Global markets sank on Thursday, in many cases giving up gains from the day before, as investors got to grips with moves by policymakers to rein in inflation by raising interest rates, and the effects that steeper borrowing costs could have on economic growth.
Futures on Wall Street suggested that stocks would fall when markets open, with the S&P 500 set to drop 2.3 percent. That would more than reverse the rise on Wednesday, when the market rallied after the Federal Reserve announced its largest rate increase in decades, a sign that it was prepared to inflict some economic pain to get prices under control. Wednesday’s rise broke a streak of five daily losses, but US stocks appear poised to resume their decline, slipping further into a bear market.

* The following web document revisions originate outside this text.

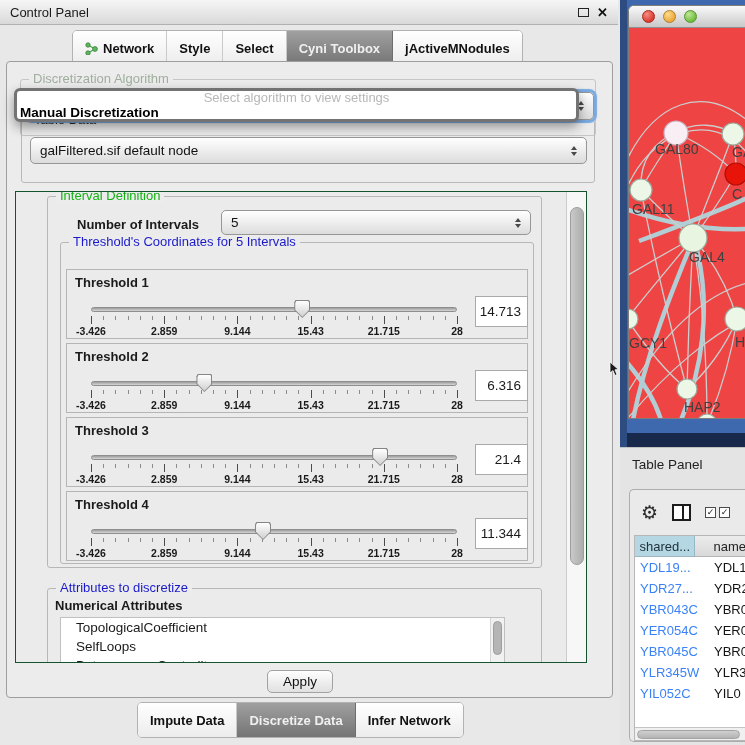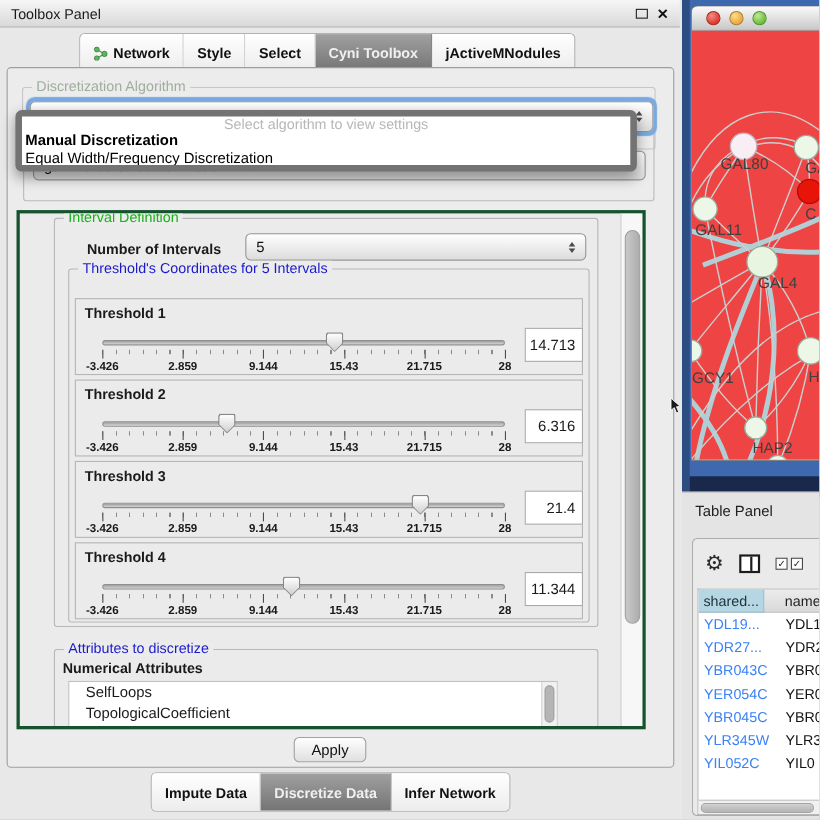--- a/index.html
+++ b/index.html
@@ -144,7 +144,7 @@
 <div id="root">
 
   <div class="abs titlebar">
-    <span>Toolbox Panel</span>
+    <span>Control Panel</span>
     <span class="tb-icons">
       <span class="float-icon"></span>
       <span class="close-icon">✕</span>

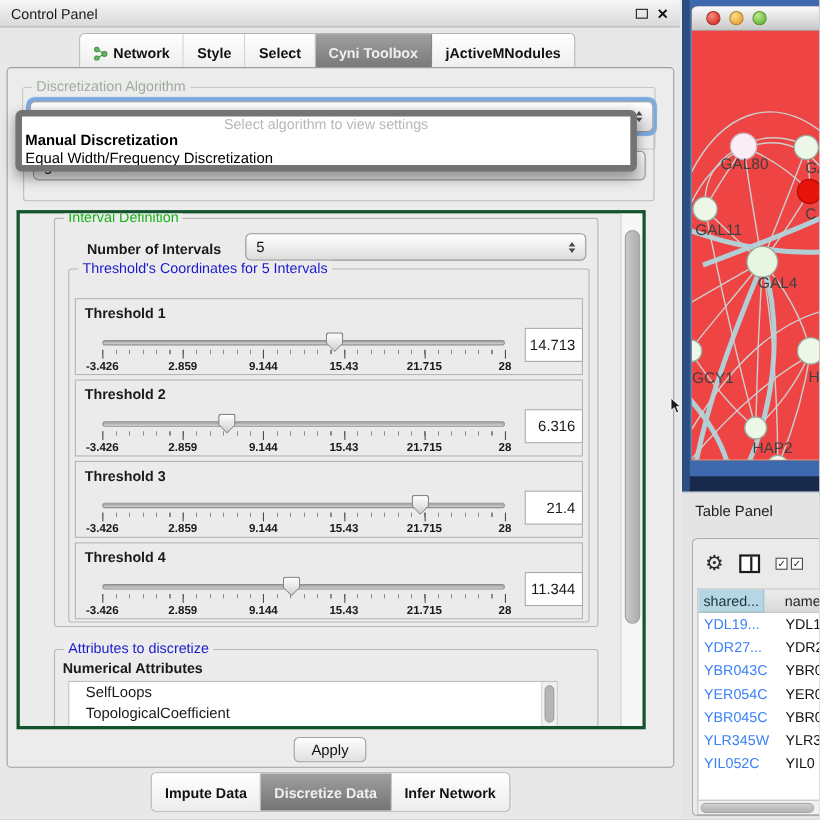--- a/index.html
+++ b/index.html
@@ -48,8 +48,8 @@
     box-shadow:0 0 1px 3px #79a9e1; }
 
   
-  .popup { left:7px; top:38px; width:565px; height:56px; background:#fff; z-index:50;
-    border:6px solid #737373; border-radius:6px; box-shadow:0 5px 12px rgba(0,0,0,.38);
+  .popup { left:7px; top:26px; width:565px; height:34px; background:#fff; z-index:50;
+    border:3px solid #737373; border-radius:6px; box-shadow:0 5px 12px rgba(0,0,0,.38);
     overflow:hidden; }
   .popup .prompt { height:14px; text-align:center; color:#b7b7b7; font-size:13px; line-height:14px; }
   .popup .opt { font-size:13.5px; line-height:15.5px; padding-left:3px; color:#000; }

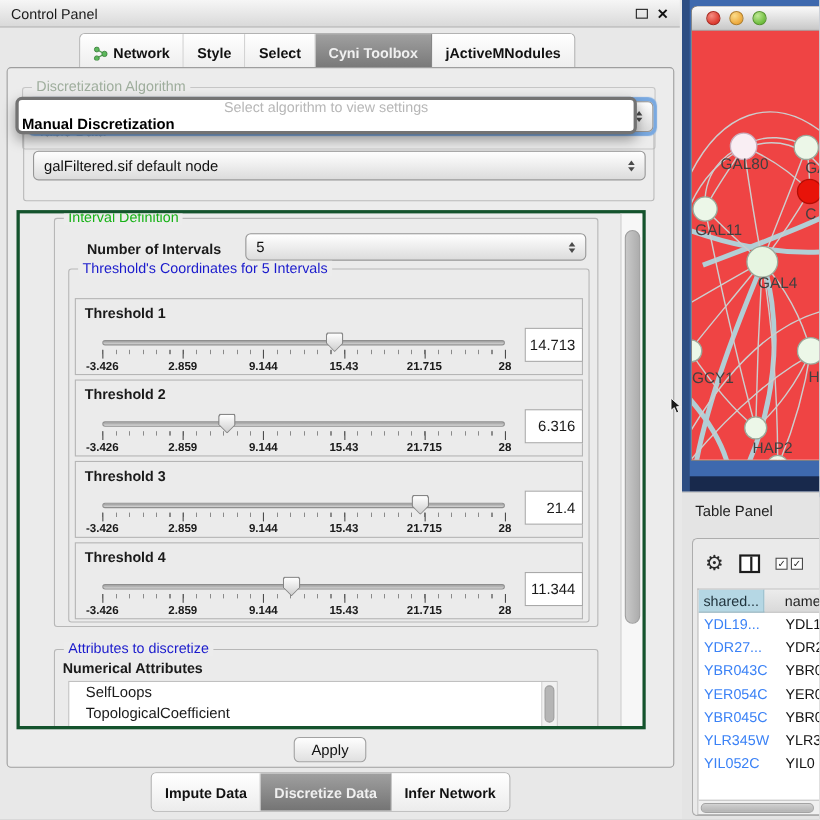--- a/index.html
+++ b/index.html
@@ -56,7 +56,7 @@
   .popup .opt.bold { font-weight:bold; }
 
   
-  .scrollpane { left:8px; top:129px; width:572px; height:472px; border:3px solid #14532d;
+  .scrollpane { left:8px; top:129px; width:572px; height:472px; border:1px solid #14532d;
     background:#ebebeb; overflow:hidden; }
   .vscroll { position:absolute; right:0; top:0; width:20px; height:100%;
     background:#f7f7f7; border-left:1px solid #cccccc; }

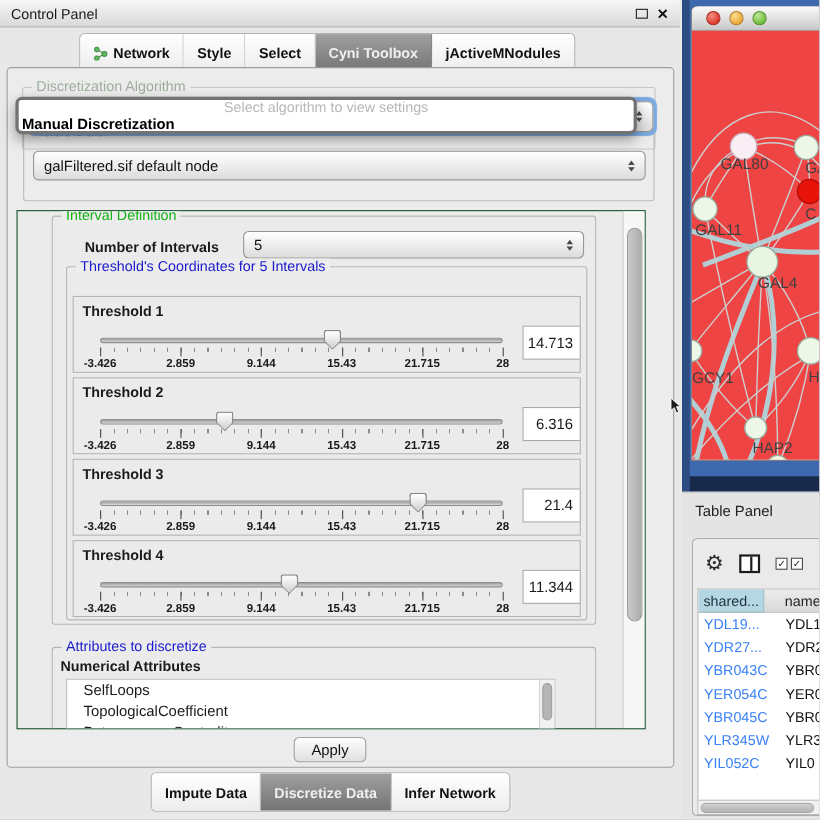--- a/index.html
+++ b/index.html
@@ -322,9 +322,9 @@
         <div style="position:absolute; left:7px; top:9px; font-size:13px; font-weight:bold;">Numerical Attributes</div>
         <div class="attr-list">
 
+            <div class="attr-item">TopologicalCoefficient</div>
+
             <div class="attr-item">SelfLoops</div>
-
-            <div class="attr-item">TopologicalCoefficient</div>
 
             <div class="attr-item">BetweennessCentrality</div>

Jerome H. Powell, the Fed chair, stressed that inducing a recession was not part of the plan, but economists are skeptical. Analysts at Bank of America said the Fed was forecasting an “implausibly soft landing” for the economy, while their counterparts at Deutsche Bank called the central bank “overly optimistic” in its thinking that it can tame inflation without causing a recession.
Government bond yields, a measure of borrowing costs, fell after the Fed suggested that it wouldn’t make a habit of supersized rate increases, but jumped back up in early trading on Thursday, with traders betting that rates would need to rise much higher to deal with persistent inflation. The 2-year Treasury note traded at 3.38 percent, about a half-point higher than just a week ago.
In Europe, the Stoxx 600 index fell 2 percent in early trading, putting it on track for its seventh decline in eight days. The fall reversed all of the gain the day before, after the European Central Bank called an unscheduled meeting to address growing concerns about “fragmentation” of markets in the eurozone.
On Thursday, Switzerland’s central bank raised its interest rate for the first time in 15 years, a more aggressive move than many expected — the country’s benchmark stock index, the SMI, fell 2.6 percent. Investors also prepared for the Bank of England to announce the latest in a series of rate increases, with the FTSE 100 down more than 2 percent.
Stocks in Asia closed mixed, with Japan’s Nikkei 225 up 0.4 percent, Korea’s KOSPI gaining 0.2 percent and Hong Kong’s Hang Seng losing more than 2 percent.